__WORK TO BE COMPLETED__
Output the lines from the top of the entries below to the line with "tax: 20% = 3006.11 -> 20% = 2922.13", both included, exactly and without pictures.

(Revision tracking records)
━━━━━━━━━━
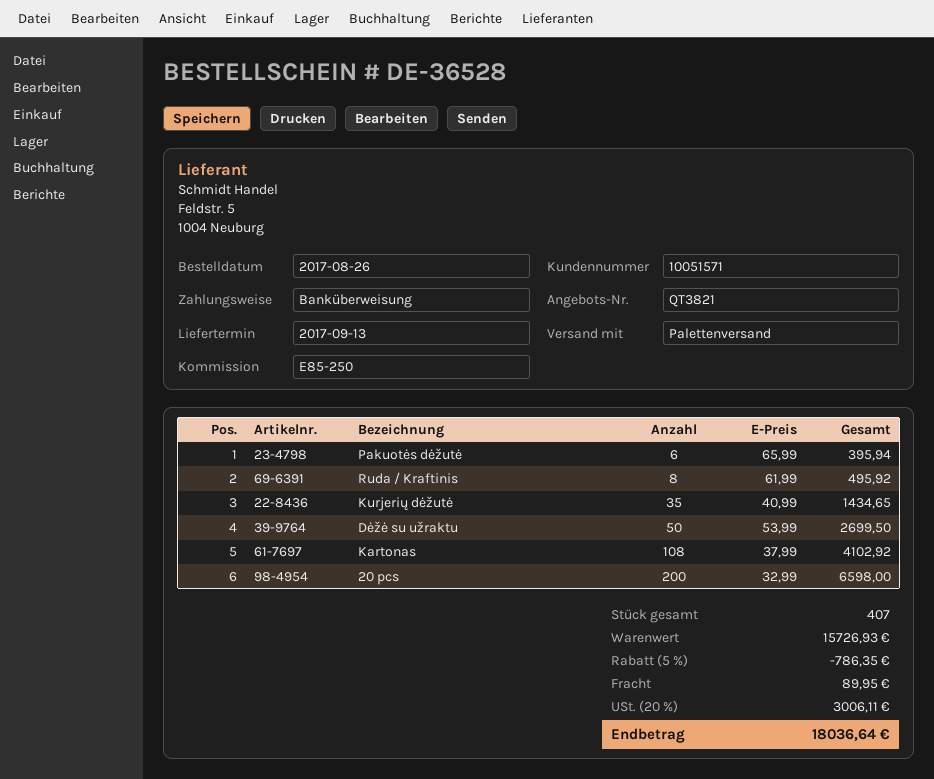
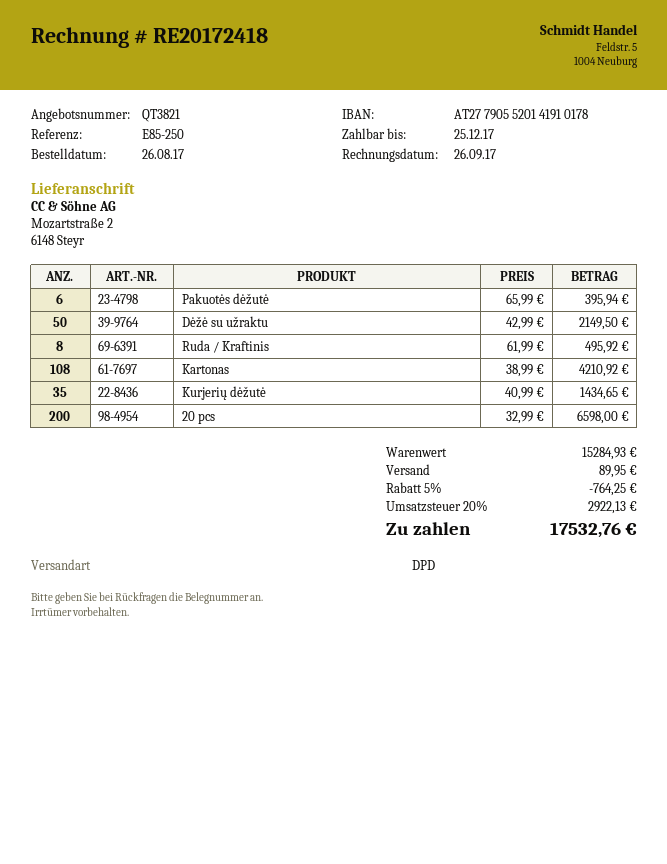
shipping method: pallet freight -> DPD
Dėžė su užraktu: 50 x 53.99 = 2699.50 -> 50 x 42.99 = 2149.50
Kartonas: 108 x 37.99 = 4102.92 -> 108 x 38.99 = 4210.92
subtotal: 15726.93 -> 15284.93
discount: 5% = 786.35 -> 5% = 764.25
tax: 20% = 3006.11 -> 20% = 2922.13
total: 18036.64 -> 17532.76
━━━━━━━━━━
__SOLUTION TO THE PROBLEM__
shipping method: pallet freight -> DPD
Dėžė su užraktu: 50 x 53.99 = 2699.50 -> 50 x 42.99 = 2149.50
Kartonas: 108 x 37.99 = 4102.92 -> 108 x 38.99 = 4210.92
subtotal: 15726.93 -> 15284.93
discount: 5% = 786.35 -> 5% = 764.25
tax: 20% = 3006.11 -> 20% = 2922.13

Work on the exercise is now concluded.